La convincente imagen de Alexandr Solzhenitsin del «archipiélago gulag», «un país prácticamente imperceptible» que coexistía espacialmente con la Unión Soviética, puede llevarnos fácilmente a creer que existía una línea divisoria entre estas dos naciones tan afilada como una alambrada, pero ese no era el caso. Obviamente, había campos propiamente dichos, con sus muros, vallas, verjas de seguridad y torres de vigilancia. Pero también estaban los campos virtualmente abiertos en los confines remotos, cuya seguridad consistía en su propio aislamiento, así como los grupos de trabajo y los campamentos del interior de las ciudades. Incluso existían los denominados «prisioneros sin escoltar», a los que se les otorgaba permiso para viajar solos hasta sus lugares de trabajo asignados a lo largo de ciertas rutas establecidas, o a veces incluso para vivir fuera del campamento, con la amenaza de perder ese privilegio o incluso ser sujetos a un juicio sumario si intentaban escapar.34 Había un mercado negro que se encargaba de introducir en los campos contrabando de comida, medicina y otros bienes, y vendía los escasos víveres de los campamentos a la población exterior. Un prisionero del campo de Siblag, Yevséi Lvov, recordaba que: «La población de alrededor está compuesta literalmente por personas vestidas con el calzado, los pantalones, chaquetas acolchadas, el tabardo militar, los sombreros, las blusas y los abrigos guateados del campamento».35 Mientras tanto, la asistencia limitada que se proporcionaba a los antiguos prisioneros que volvían a casa suponía que muchos campos convivían con barrios miseria improvisados llenos de una «población flotante de exconvictos, marginados y “pioneros” en busca de dinero fácil».36 En suma, el sistema de campos de trabajo de Stalin se las ingeniaba para ser al mismo tiempo un Estado dentro del Estado y una parte inextricable de la Unión Soviética. De modo que no es nada extraño que lo que sucedía en los gulags se extendiera a todas partes.

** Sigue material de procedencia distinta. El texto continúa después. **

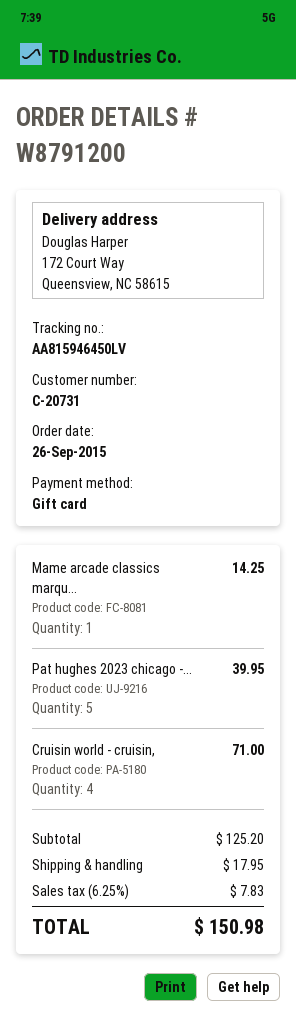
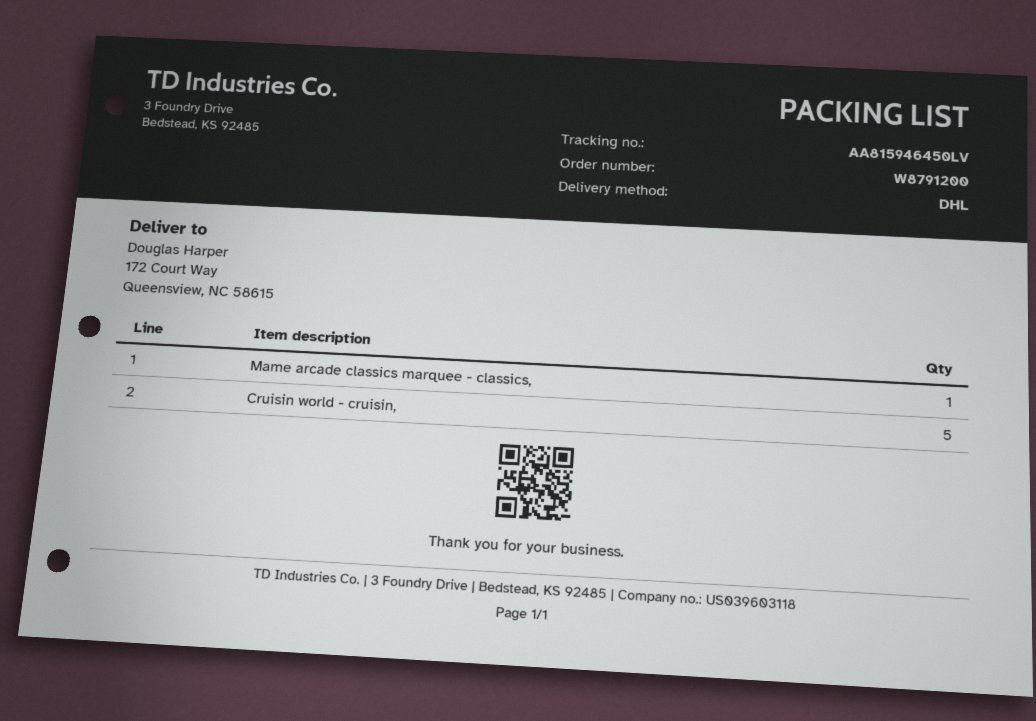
Pat hughes 2023 chicago -...: 5 -> none
Cruisin world - cruisin,: 4 -> 5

Muchos de los zeki eran «los del 58», prisioneros políticos que habían sido víctimas del infame Artículo 58 del Código Penal sobre «actos contrarrevolucionarios», que podría implicar cualquier cosa, desde contar un chiste sobre Stalin a estar relacionado con alguien que había caído en desgracia. Los otros eran simplemente delincuentes comunes o los llamados bitovikí, «buscavidas», cuyos crímenes eran los que cualquiera acababa cometiendo, desde llegar tarde al trabajo a escamotear un poco de comida en medio de una hambruna. (En la época zarista eran conocidos como los neschastnie, los «desgraciados».)37 En tiempos como aquellos de apuros universales era fácil terminar al otro lado de la ley. El Estado buscaba controlar los movimientos, incluso mediante el uso de pasaportes internos que convertían a los vagabundos en criminales.38 Otros, que luchaban por conseguir trabajo en las ciudades de provincia, teniendo el acceso legal denegado a metrópolis algo más prósperas, se veían obligados a robar o a trabajar en negro para sobrevivir. De nuevo, el caos que se vivía en el campo espoleó también un patrón migratorio sanguinario de bandidos urbanos y surgieron grupos como la «Banda de la Máscara Negra» y la «Banda de los Diablos del Bosque», famosos por cometer a menudo crímenes cruentos en una ciudad para después trasladarse a la siguiente. Algunos estaban formados por criminales profesionales, pero otros, especialmente los que se dedicaban a delitos como el hurto y los atracos, solían ser en realidad producto de una lucha desesperada por la supervivencia.